A lot of the voice quality problems can be attributed to forcing cellphones to route through the PSTN[1] which is 8bit u-law 8kHz audio. That's a huge stretch from CD-quality audio--it used to be presumed the minimum required for voice to be understandable, and besides the u-law encoding, it's uncompressed. You would get much better audio quality by recording voice at a higher sampling rate and encoding it as a 64kbps MP3, which is the same bitrate as the PSTN and trivial for cellphone hardware to do; however, cellphones have to be able to call landlines and other cellphones, and the common point of connectivity (and so the lowest common denominator) is the PSTN. VoIP can use even better audio compression algorithms that result in audio quality far superior to anything you'd hear through the PSTN. For instance, this is why many reviewers of FaceTime report that activating it makes the audio quality of their call noticeably better, on top of all the niceties of the video stream.
It's not just humans that have trouble hearing at 8kHz 8-bit u-law--voice transcription software is remarkably more accurate when using a microphone on a computer recording at 44kHz 16-bit compared to over the phone. This is part of the reason, for instance, Google Voice transcription is nowhere near as effective as Dragon Naturally Speaking on your laptop, and never will be.

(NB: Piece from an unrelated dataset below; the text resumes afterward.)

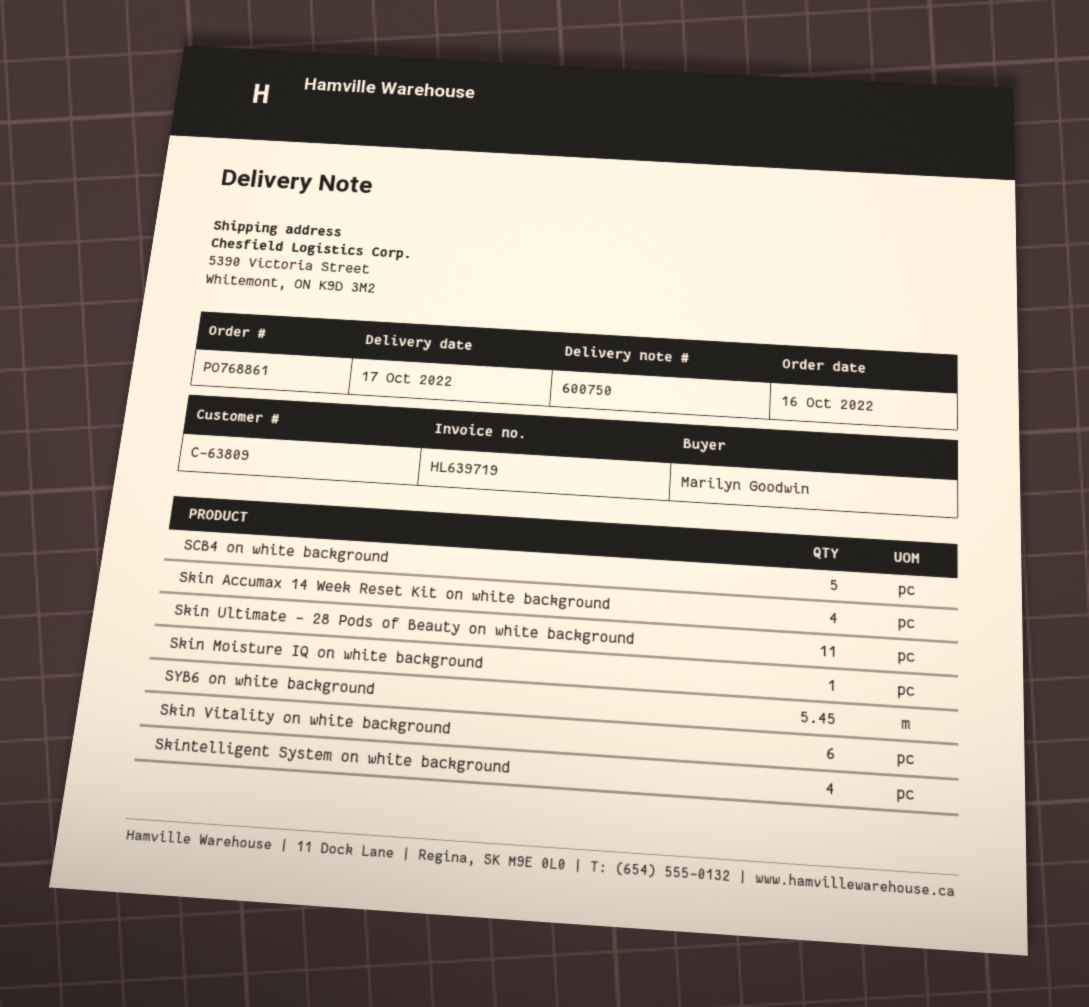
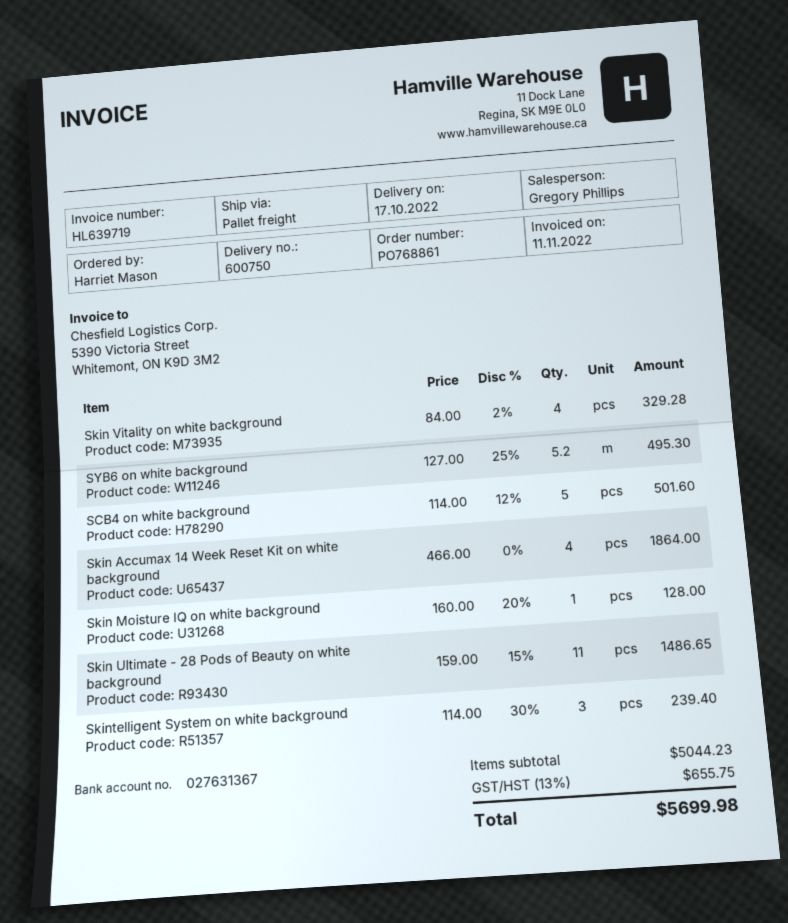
ordered by: Marilyn Goodwin -> Harriet Mason
SYB6 on white background: 5.45 -> 5.2
Skin Vitality on white background: 6 -> 4
Skintelligent System on white background: 4 -> 3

It's not just the μ-law backend, though; it's also the codecs used on the cellphone network. For example, 3G GSM supports AMR-WB, which is apparently fairly good quality, but the carriers don't have to enable it. Some European carriers use it; but they have actual competition. I'm pretty sure AT&T, for one, limits their network to AMR, at half the bitrate.
FaceTime can do better because Apple is bypassing the carrier network altogether.
It's not just humans that have trouble hearing at 8kHz 8-bit u-law--voice transcription software is remarkably more accurate when using a microphone on a computer recording at 44kHz 16-bit compared to over the phone. This is part of the reason, for instance, Google Voice transcription is nowhere near as effective as Dragon Naturally Speaking on your laptop, and never will be.
[1] http://en.wikipedia.org/wiki/Public_switched_telephone_netwo...